The simplest solution to this problem is to modify the main Python script for your application and setup all the post import hook registrations you need as the absolute very first thing that is done. That is, before any other modules are imported from your application or even modules from the standard library used to parse any command line arguments.

Even if you are able to do this, because though the registration functions require an actual callable, it does mean you are preloading the code to perform all the monkey patches. This could be a problem if they in turn had to import further modules as the state of your application may not yet have been setup such that those imports would succeed.

They say though that one level of indirection can solve all problems and this is an example of where that principle can be applied. That is, rather than import the monkey patching code, you can setup a registration which would only lazily load the monkey patching code itself if the module to be patched was imported, and then execute it.

import sys
from wrapt import register_post_import_hook
def load_and_execute(name):
    def _load_and_execute(target_module):
        __import__(name)
        patch_module = sys.modules[name]
        getattr(patch_module, 'apply_patch')(target_module)
    return _load_and_execute
register_post_import_hook(load_and_execute('patch_tempfile'), 'tempfile')

In the module file 'patch_tempfile.py' we would now have:

from wrapt import wrap_function_wrapper
def _mkdtemp_wrapper(wrapped, instance, args, kwargs):
    print 'calling', wrapped.__name__
    return wrapped(*args, **kwargs)
def apply_patch(module):
    print 'patching', module.__name__
    wrap_function_wrapper(module, 'mkdtemp', _mkdtemp_wrapper)

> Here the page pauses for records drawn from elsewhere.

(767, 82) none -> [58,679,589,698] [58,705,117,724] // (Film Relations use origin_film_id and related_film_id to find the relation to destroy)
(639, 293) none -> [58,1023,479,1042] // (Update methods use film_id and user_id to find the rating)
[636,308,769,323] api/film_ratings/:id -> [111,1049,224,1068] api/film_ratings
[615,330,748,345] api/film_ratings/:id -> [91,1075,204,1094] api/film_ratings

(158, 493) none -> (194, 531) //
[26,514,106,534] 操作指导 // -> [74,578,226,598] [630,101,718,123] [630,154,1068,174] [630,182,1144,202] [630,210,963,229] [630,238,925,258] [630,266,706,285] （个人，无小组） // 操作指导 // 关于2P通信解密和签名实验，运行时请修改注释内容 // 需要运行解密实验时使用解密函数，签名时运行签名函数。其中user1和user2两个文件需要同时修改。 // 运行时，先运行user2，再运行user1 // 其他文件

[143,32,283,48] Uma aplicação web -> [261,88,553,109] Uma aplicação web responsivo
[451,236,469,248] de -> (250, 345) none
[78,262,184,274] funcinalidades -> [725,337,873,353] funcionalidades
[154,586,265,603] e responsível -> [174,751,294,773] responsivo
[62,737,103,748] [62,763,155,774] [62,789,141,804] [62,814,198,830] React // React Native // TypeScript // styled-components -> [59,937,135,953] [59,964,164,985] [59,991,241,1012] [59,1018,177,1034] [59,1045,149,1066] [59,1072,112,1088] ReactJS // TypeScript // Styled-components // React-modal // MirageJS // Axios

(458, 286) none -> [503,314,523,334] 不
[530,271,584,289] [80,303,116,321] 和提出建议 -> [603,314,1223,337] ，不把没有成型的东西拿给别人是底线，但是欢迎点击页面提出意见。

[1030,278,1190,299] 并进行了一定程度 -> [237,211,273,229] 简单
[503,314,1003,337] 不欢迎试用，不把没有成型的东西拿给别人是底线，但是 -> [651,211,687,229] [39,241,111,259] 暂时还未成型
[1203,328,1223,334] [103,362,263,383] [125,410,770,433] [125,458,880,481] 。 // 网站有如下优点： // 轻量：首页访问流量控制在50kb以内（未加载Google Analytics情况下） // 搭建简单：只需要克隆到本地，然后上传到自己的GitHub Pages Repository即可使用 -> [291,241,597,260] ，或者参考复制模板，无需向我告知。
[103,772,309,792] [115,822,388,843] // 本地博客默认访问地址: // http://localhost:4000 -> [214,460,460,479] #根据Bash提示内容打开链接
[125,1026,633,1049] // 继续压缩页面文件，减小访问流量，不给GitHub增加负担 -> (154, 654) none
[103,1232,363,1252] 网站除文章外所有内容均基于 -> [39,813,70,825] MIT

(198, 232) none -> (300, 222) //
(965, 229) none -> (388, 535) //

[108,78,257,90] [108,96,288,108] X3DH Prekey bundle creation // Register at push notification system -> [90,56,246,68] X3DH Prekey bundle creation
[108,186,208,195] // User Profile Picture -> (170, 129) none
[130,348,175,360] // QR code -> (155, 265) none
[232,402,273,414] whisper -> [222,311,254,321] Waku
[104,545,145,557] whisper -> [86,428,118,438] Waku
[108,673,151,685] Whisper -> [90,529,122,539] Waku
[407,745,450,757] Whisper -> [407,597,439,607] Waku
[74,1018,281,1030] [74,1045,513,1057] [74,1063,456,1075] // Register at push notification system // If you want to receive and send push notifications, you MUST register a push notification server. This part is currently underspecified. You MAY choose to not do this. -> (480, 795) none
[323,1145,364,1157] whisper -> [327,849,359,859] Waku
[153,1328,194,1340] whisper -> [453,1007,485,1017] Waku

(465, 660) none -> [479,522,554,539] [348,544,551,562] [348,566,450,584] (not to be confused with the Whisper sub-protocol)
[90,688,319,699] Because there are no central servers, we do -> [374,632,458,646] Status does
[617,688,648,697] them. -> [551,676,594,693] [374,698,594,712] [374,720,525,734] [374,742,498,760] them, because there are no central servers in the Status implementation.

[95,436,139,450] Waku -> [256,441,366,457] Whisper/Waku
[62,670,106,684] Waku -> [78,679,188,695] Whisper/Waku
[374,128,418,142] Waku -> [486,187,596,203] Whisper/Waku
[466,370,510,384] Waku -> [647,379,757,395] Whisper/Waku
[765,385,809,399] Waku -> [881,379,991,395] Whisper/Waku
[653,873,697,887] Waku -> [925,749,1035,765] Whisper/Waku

Running the first script with the interactive interpreter so as to leave us in the interpreter, we can then show what happens when we import the 'tempfile' module and execute the 'mkdtemp()' function.

$ python -i lazyloader.py
>>> import tempfile
patching tempfile
>>> tempfile.mkdtemp()
calling mkdtemp
'/var/folders/0p/4vcv19pj5d72m_bx0h40sw340000gp/T/tmpfB8r20'

In other words, unlike how most monkey patching is done, we aren't forcibly importing a module in order to apply the monkey patches on the basis it might be used. Instead the monkey patching code stays dormant and unused until the target module is later imported. If the target module is never imported, the monkey patch code for that module is itself not even imported.

Discovery of post import hooks

Post import hooks as described provide a slightly better way of setting up monkey patches so they are applied. This is because they are only activated if the target module containing the function to be patched is even imported. This avoids unnecessarily importing modules you may not even use, and which otherwise would increase memory usage of your application.

Ordering is still important and as a result it is important to ensure that any post import hook registrations are setup before any other modules are imported. You also need to modify your application code every time you want to change what monkey patches are applied. This latter point could be inconvenient if only wanting to add monkey patches infrequently for the purposes of debugging issues.

A solution to the latter issue is to separate out monkey patches into separately installed modules and use a registration mechanism to announce their availability. Python applications could then have common boiler plate code executed at the very start which discovers based on supplied configuration what monkey patches should be applied. The registration mechanism would then allow the monkey patch modules to be discovered at runtime.

One particular registration mechanism which can be used here is 'setuptools' entry points. Using this we can package up monkey patches so they could be separately installed ready for use. The structure of such a package would be:

setup.py
src/__init__.py
src/tempfile_debugging.py

The 'setup.py' file for this package will be:

from setuptools import setup
NAME = 'wrapt_patches.tempfile_debugging'
def patch_module(module, function=None):
    function = function or 'patch_%s' % module.replace('.', '_')
    return '%s = %s:%s' % (module, NAME, function)
ENTRY_POINTS = [
    patch_module('tempfile'),
]
setup_kwargs = dict(
    name = NAME,
    version = '0.1',
    packages = ['wrapt_patches'],
    package_dir = {'wrapt_patches': 'src'},
    entry_points = { NAME: ENTRY_POINTS },
)
setup(**setup_kwargs)

As a convention so that our monkey patch modules are easily identifiable we use a namespace package. The parent package in this case will be 'wrapt_patches' since we are working with wrapt specifically.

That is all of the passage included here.